# Dak ham better than Spam



## alterego (Jan 27, 2013)

We were running late tonight so we ate another can of Dak ham from Walmart. We the four of us in our family like Dak ham for heated up sandwiches better than Spam. The price varies up and down from Spam by the comparative 16 / 12 ounce cans. The shelf life marked on cans are indicating best if by 2018. Get a can and try it.


----------



## 1skrewsloose (Jun 3, 2013)

We like both, No fridge needed. Use it for omelets and sandwiches. Think the dak is a little easier to eat cold than the spam though. Spam seems to be mushy , if not fried up, to my daughter, I think she would eat it if hungry enough.


----------



## Deebo (Oct 27, 2012)

Thanks, I have never really "liked" spam, so I only baught some as a long term stock, I will try Dak, is it really "fatty" and jello-y like the stuff on top of a spam can? 
I mean, I would eat spam I just dont enjoy it. Will for sure try some.


----------



## Nathan Jefferson (May 11, 2013)

I've only tried DAK twice, hated it the first time, tried it a second just to make sure...  

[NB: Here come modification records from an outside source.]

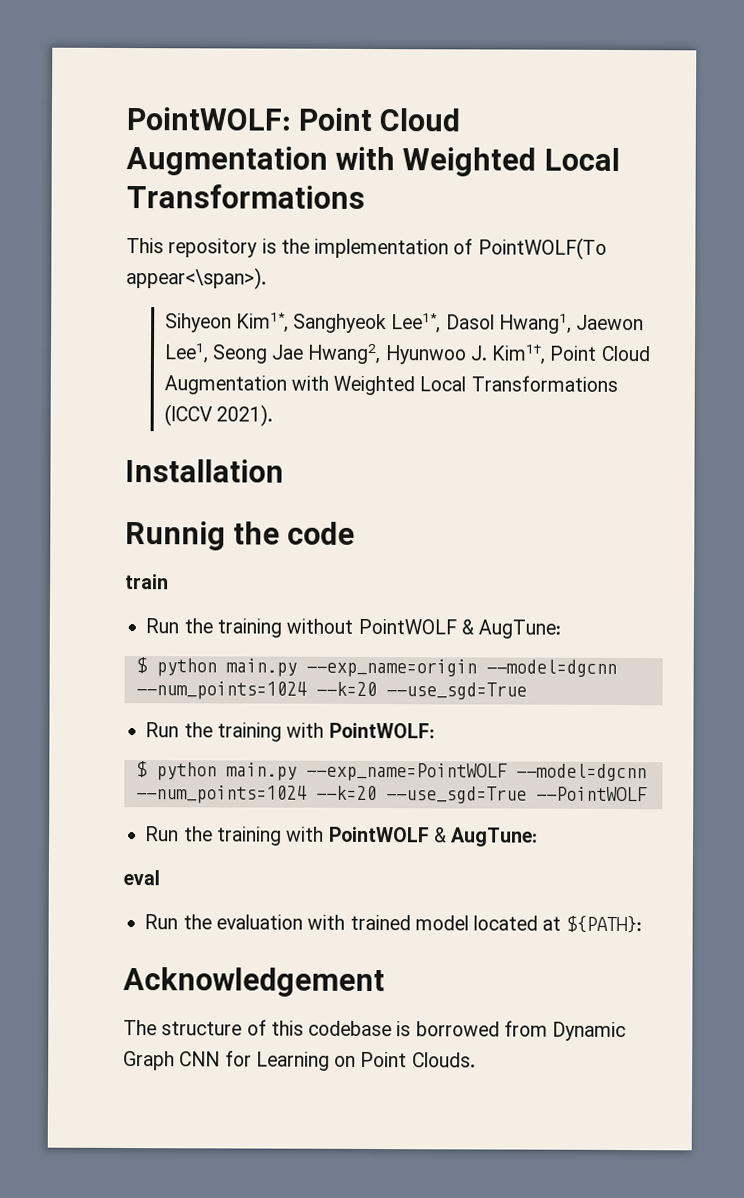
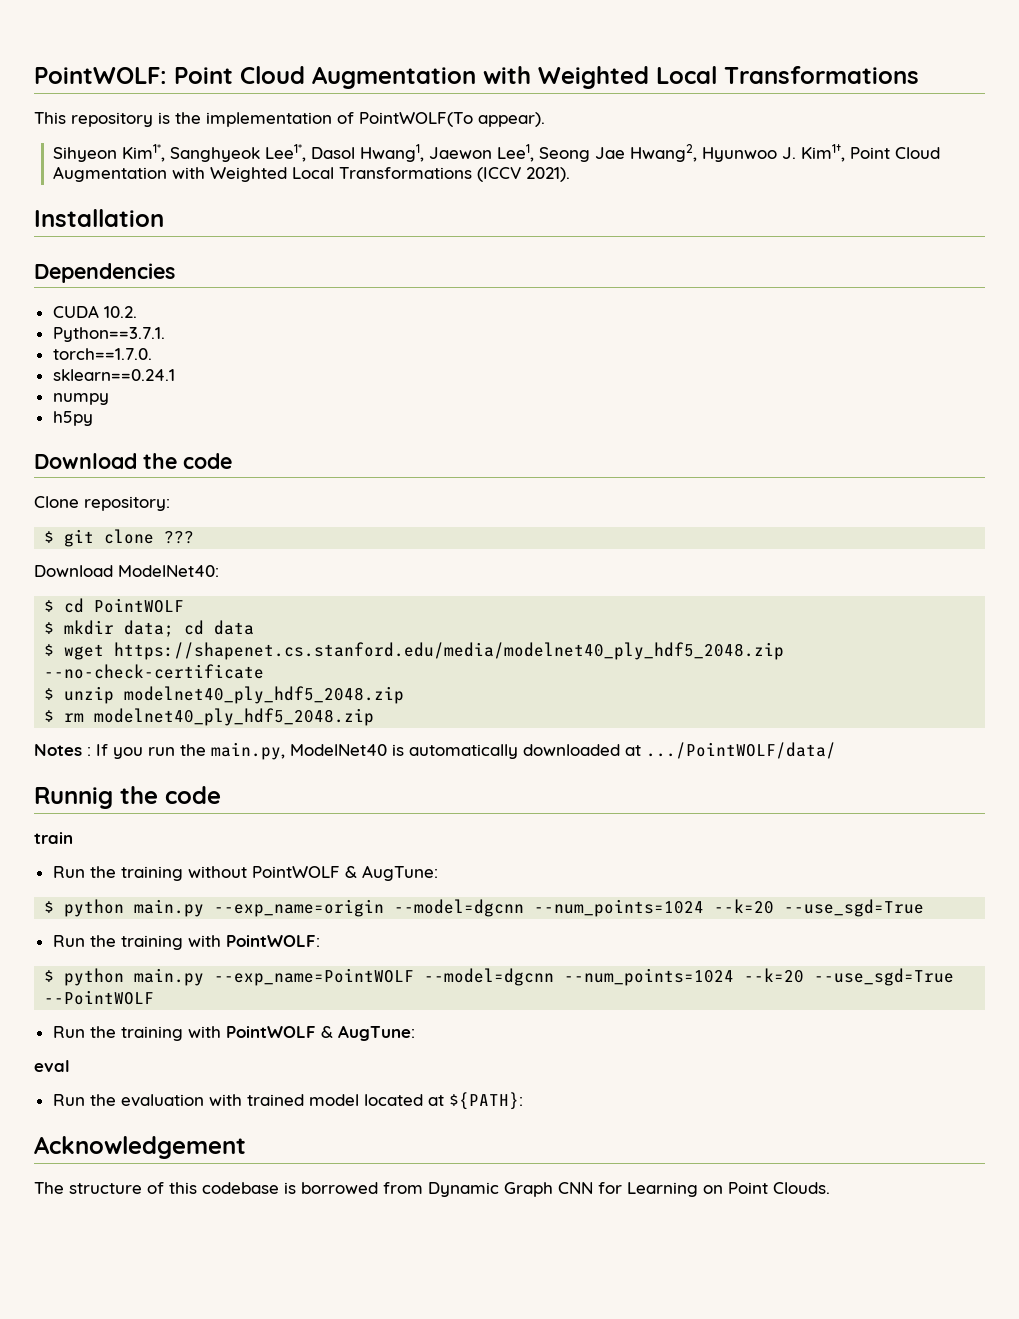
[126,267,267,290] appear<\span>). -> [478,112,545,127] appear).
(284, 471) none -> [34,263,175,283] [52,305,137,318] [52,327,165,342] [52,348,152,360] [52,369,175,381] [52,393,109,405] [52,411,93,426] [34,453,232,469] [34,496,170,511] [44,529,195,547] [34,565,219,577] [44,598,185,613] [44,620,255,637] [44,642,785,660] [44,664,265,679] [44,686,405,704] [44,708,375,726] [34,742,836,760] // Dependencies // CUDA 10.2. // Python==3.7.1. // torch==1.7.0. // sklearn==0.24.1 // numpy // h5py // Download the code // Clone repository: // $ git clone ??? // Download ModelNet40: // $ cd PointWOLF // $ mkdir data; cd data // $ wget https://shapenet.cs.stanford.edu/media/modelnet40_ply_hdf5_2048.zip --no-check-certificate // $ unzip modelnet40_ply_hdf5_2048.zip // $ rm modelnet40_ply_hdf5_2048.zip // Notes : If you run the main.py, ModelNet40 is automatically downloaded at .../PointWOLF/data/

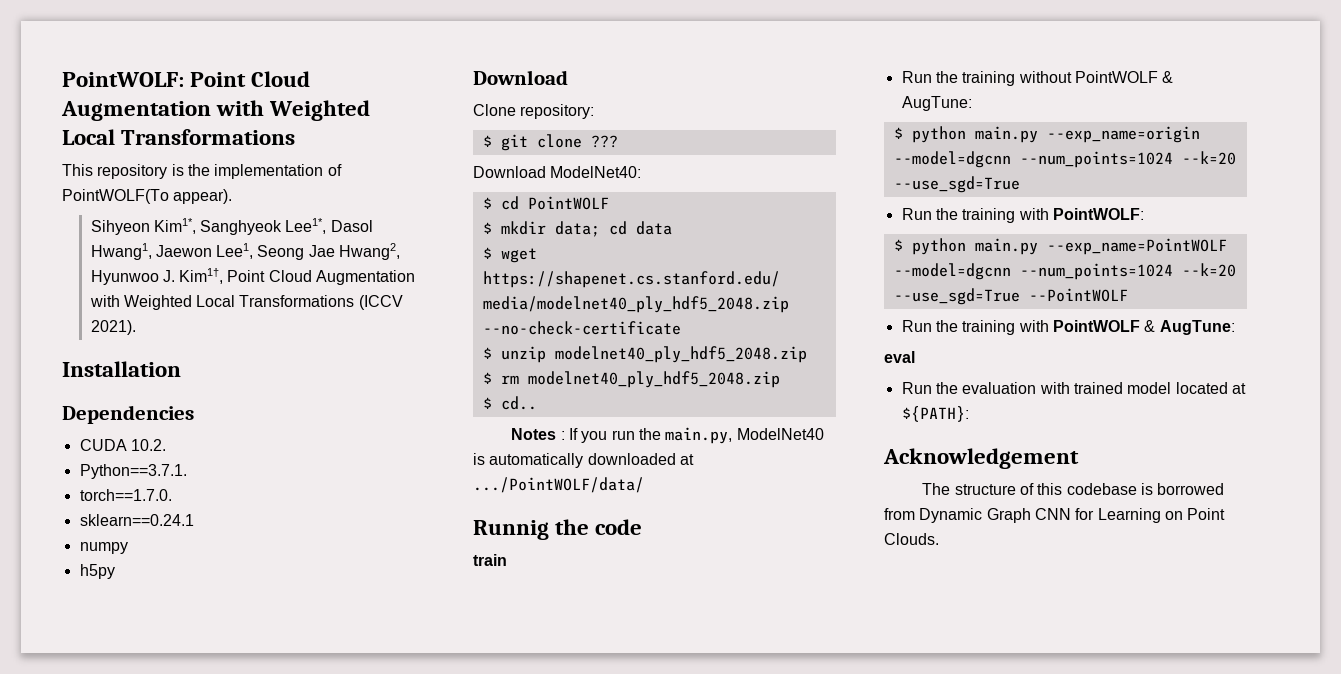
[143,453,232,469] the code -> (568, 77) none
(375, 717) none -> [482,396,537,410] // $ cd..

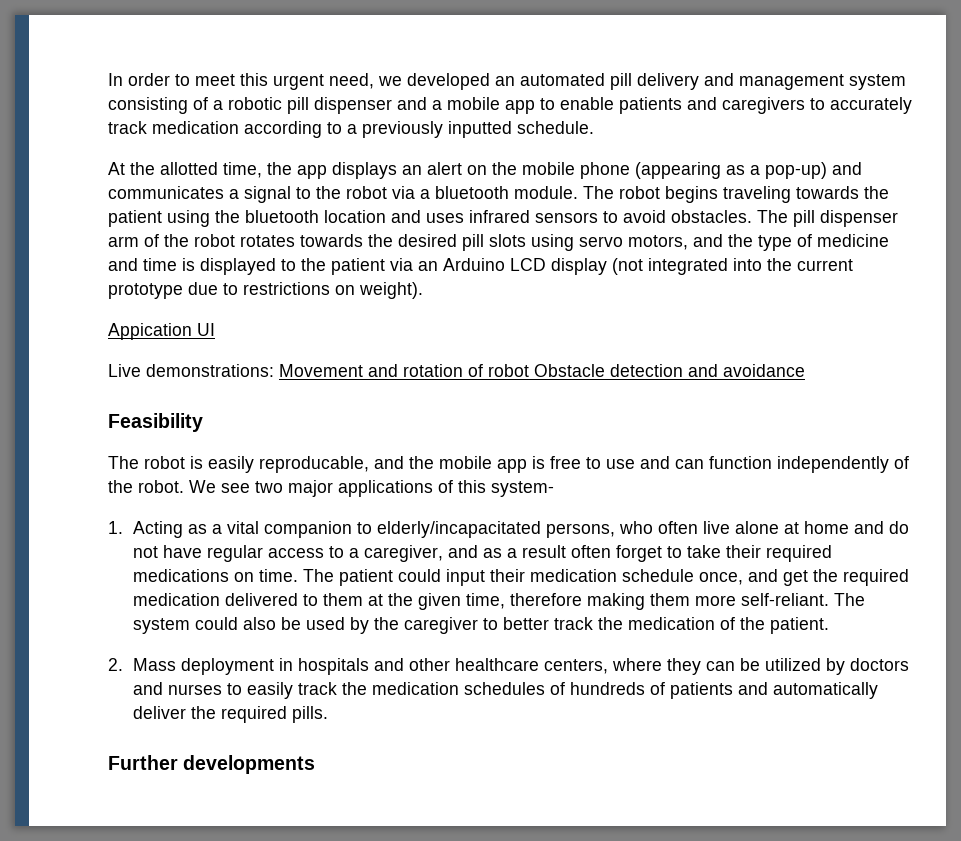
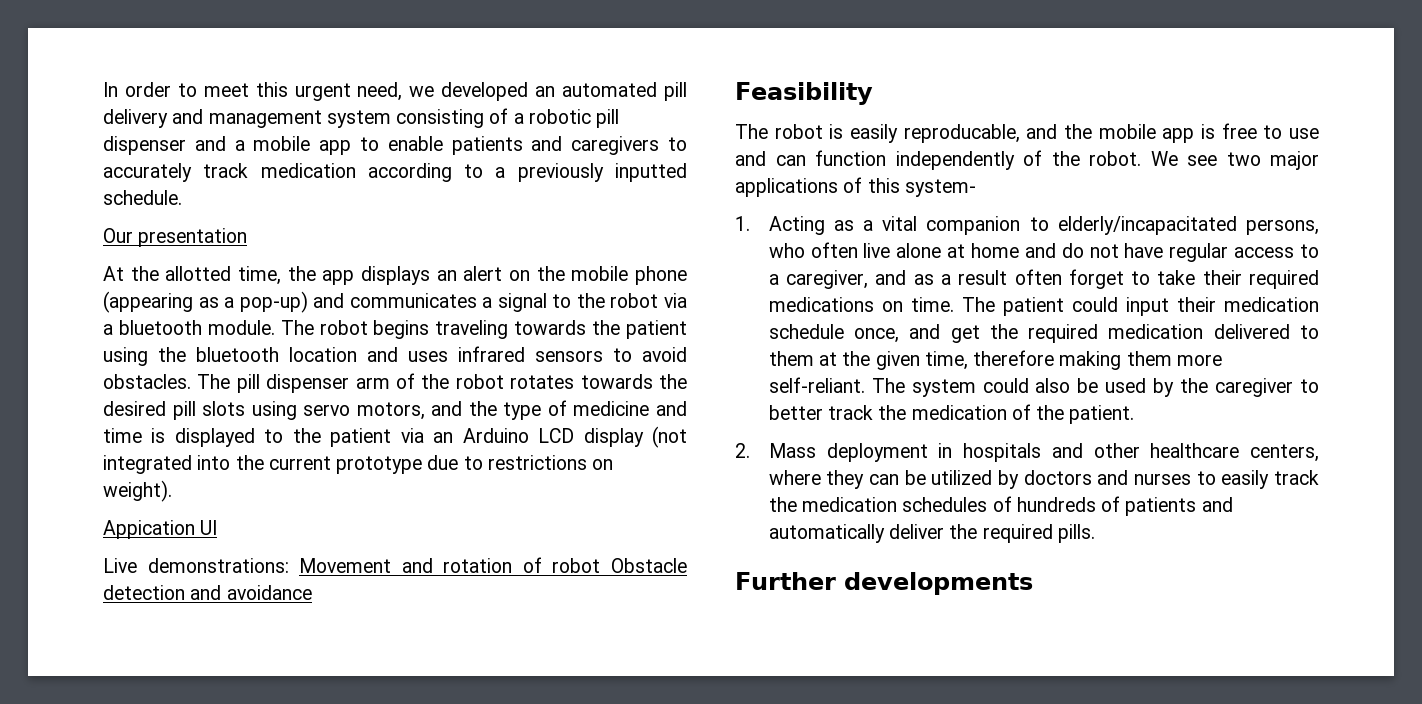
(594, 127) none -> [103,228,248,247] // Our presentation

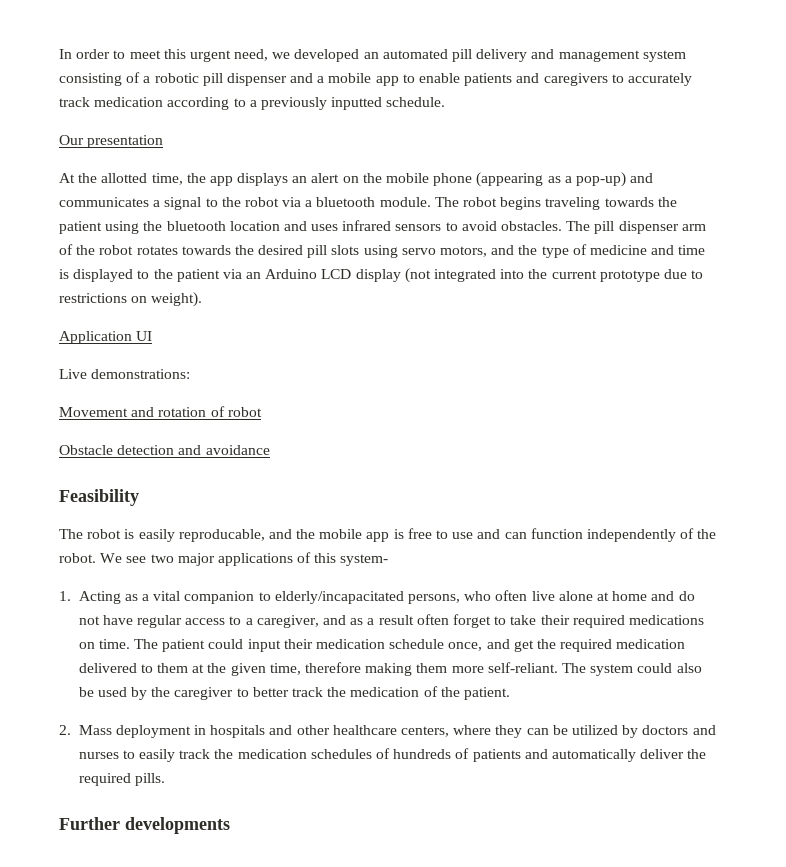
[103,520,195,539] Appication -> [59,331,132,344] Application
(289, 565) none -> (191, 374) //
(601, 565) none -> (262, 412) //

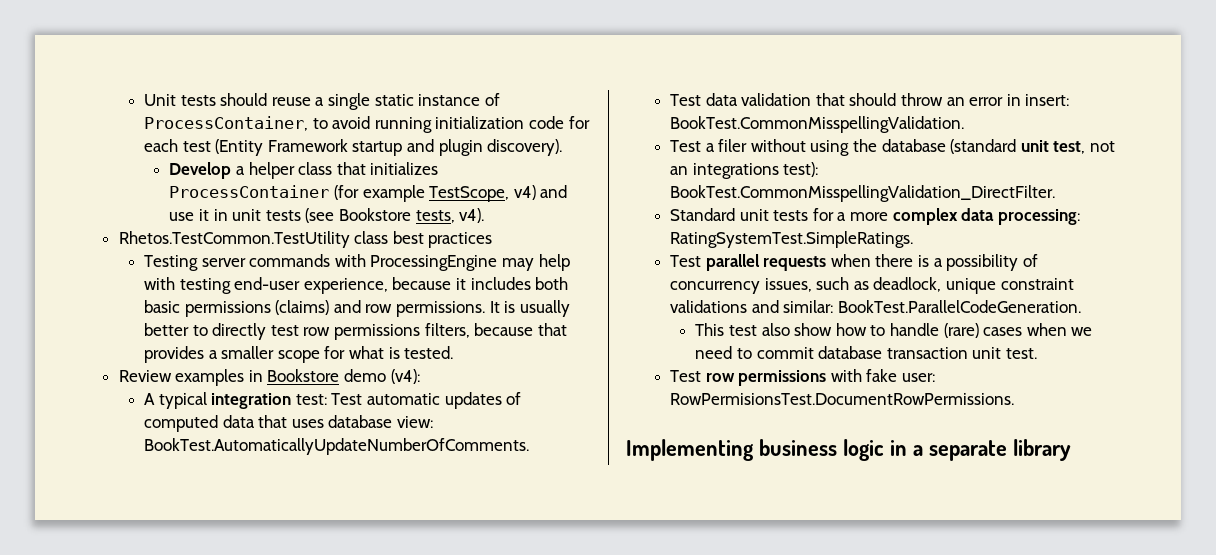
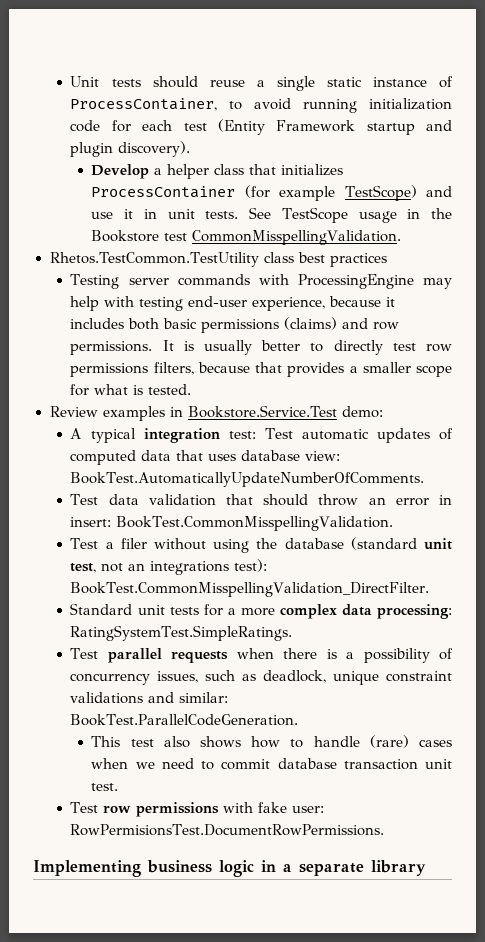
[429,185,536,202] TestScope, v4) -> [344,185,417,201] TestScope)
[265,208,485,223] tests (see Bookstore tests, v4). -> [205,207,452,223] [91,230,402,245] tests. See TestScope usage in the Bookstore test CommonMisspellingValidation.
[267,369,420,384] Bookstore demo (v4): -> [187,405,384,418] Bookstore.Service.Test demo:
[794,323,833,336] show -> [199,736,241,748] shows

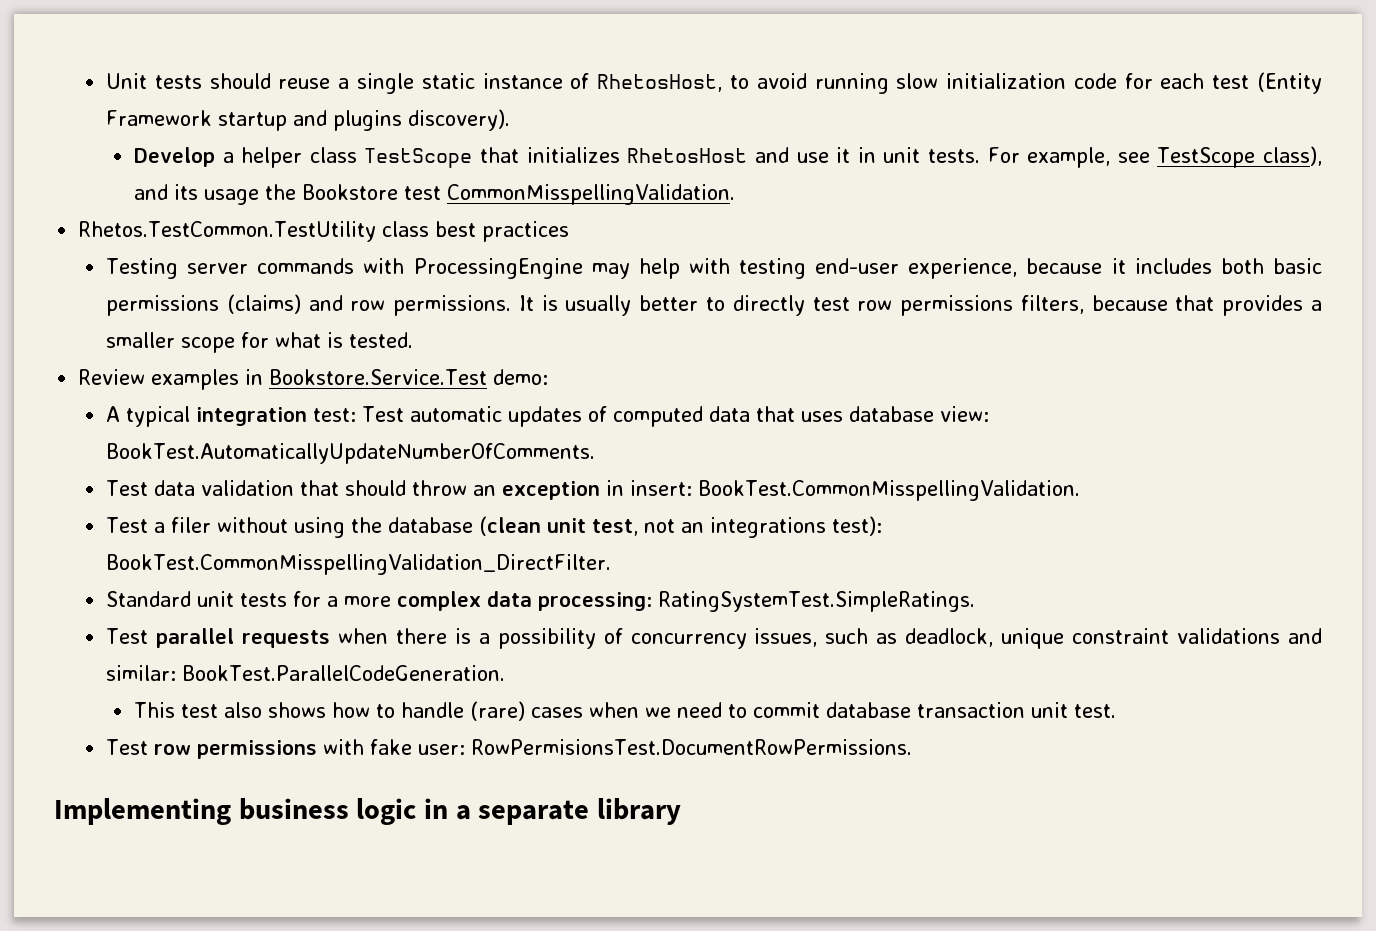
[70,98,218,111] ProcessContainer, -> [597,74,723,92] RhetosHost,
(358, 106) none -> [896,73,939,89] slow
[70,142,114,157] plugin -> [333,110,403,131] plugins
(245, 169) none -> [364,148,473,168] TestScope
[91,185,417,201] ProcessContainer (for example TestScope) -> [627,148,748,163] RhetosHost
[249,207,421,223] See TestScope usage in -> [987,146,1322,168] [133,184,259,205] For example, see TestScope class), and its usage
[395,498,429,506] error -> [502,481,601,500] exception
[350,537,417,550] (standard -> [479,516,542,536] (clean

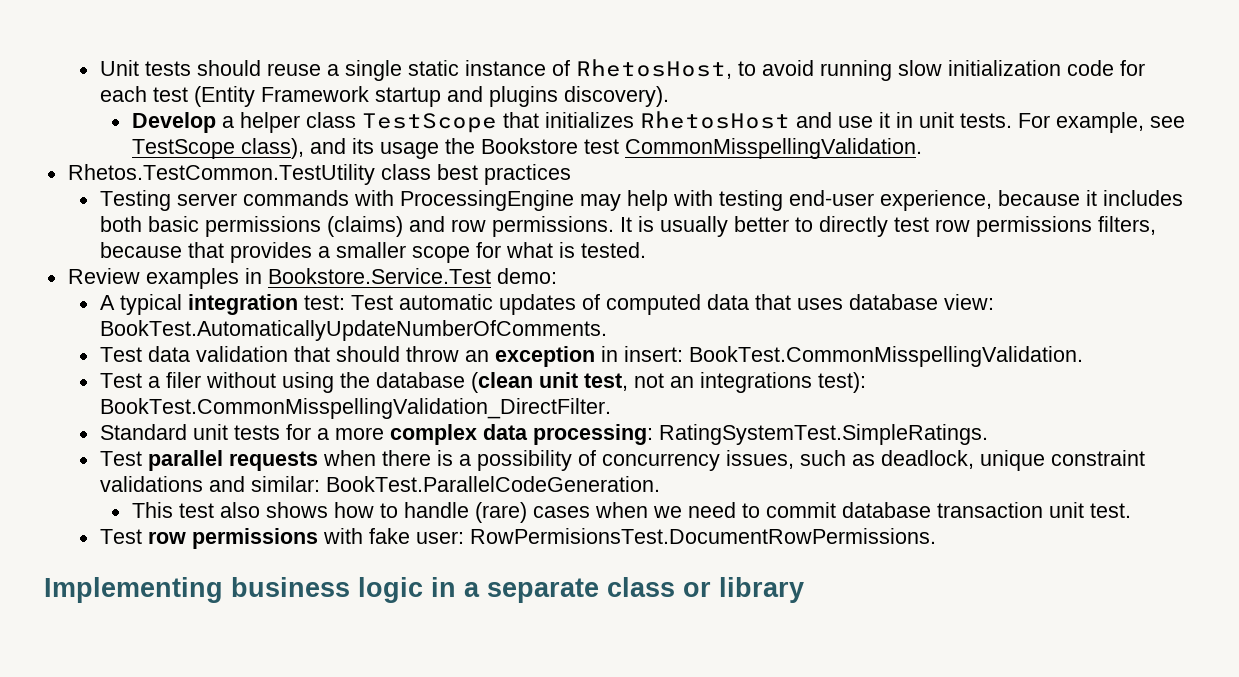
(590, 812) none -> [607,577,711,597] class or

Fried SPAM is where it's at, and now - FRIED BACON SPAM! Still have to find/try a few of the other variety's but I'm a true believer in SPAM.


----------



## alterego (Jan 27, 2013)

Fried bacon spam. That's just wrong.


There is a little slimy stuff on the Dak ham just like spam. Very little in the can we had last night. I can say that two or three spoon fuels of brown sugar on the ham to burn on is really good.


----------



## Deebo (Oct 27, 2012)

i purchased a can of dak, and was gonna try it toinght, but left the bread at home. Hopefully Thursday night.


----------



## nephilim (Jan 20, 2014)

Never had Dak but I do like Spam, however there is an old adage in the UK that spam is an acronym for "Something Packaged As Meat". Either way, its very good if you grind it up and add it too your chili recipes, sausages, beef burgers (add 10% to your beef, trust me, adds a good flavour!), and anything else (such as bolognaise, lasagna etc).


----------



## Rigged for Quiet (Mar 3, 2013)

We have both. Spam originated as a long term storable meat for soldiers during WWII. Later the Russians, then the Chinese, discovered you could store suprlus weapons long term if covered the with the gelatenous substance left over in the cans.


----------



## Moonshinedave (Mar 28, 2013)

Never tried it, Dak ham that is, but will give it a try, thanks.


----------



## dutch16 (Mar 13, 2014)

We eat/store both. I grew up eating Spam as a family thing; my Dad liked Spam as an alternative to K-Rats during WW2.


----------



## James m (Mar 11, 2014)

Spam is good sliced and fried up with eggs and home fries.
I also developed a taste for Vienna sausages and over easy eggs.


----------



## Notsoyoung (Dec 2, 2013)

Rigged for Quiet said:


> We have both. Spam originated as a long term storable meat for soldiers during WWII. Later the Russians, then the Chinese, discovered you could store suprlus weapons long term if covered the with the gelatenous substance left over in the cans.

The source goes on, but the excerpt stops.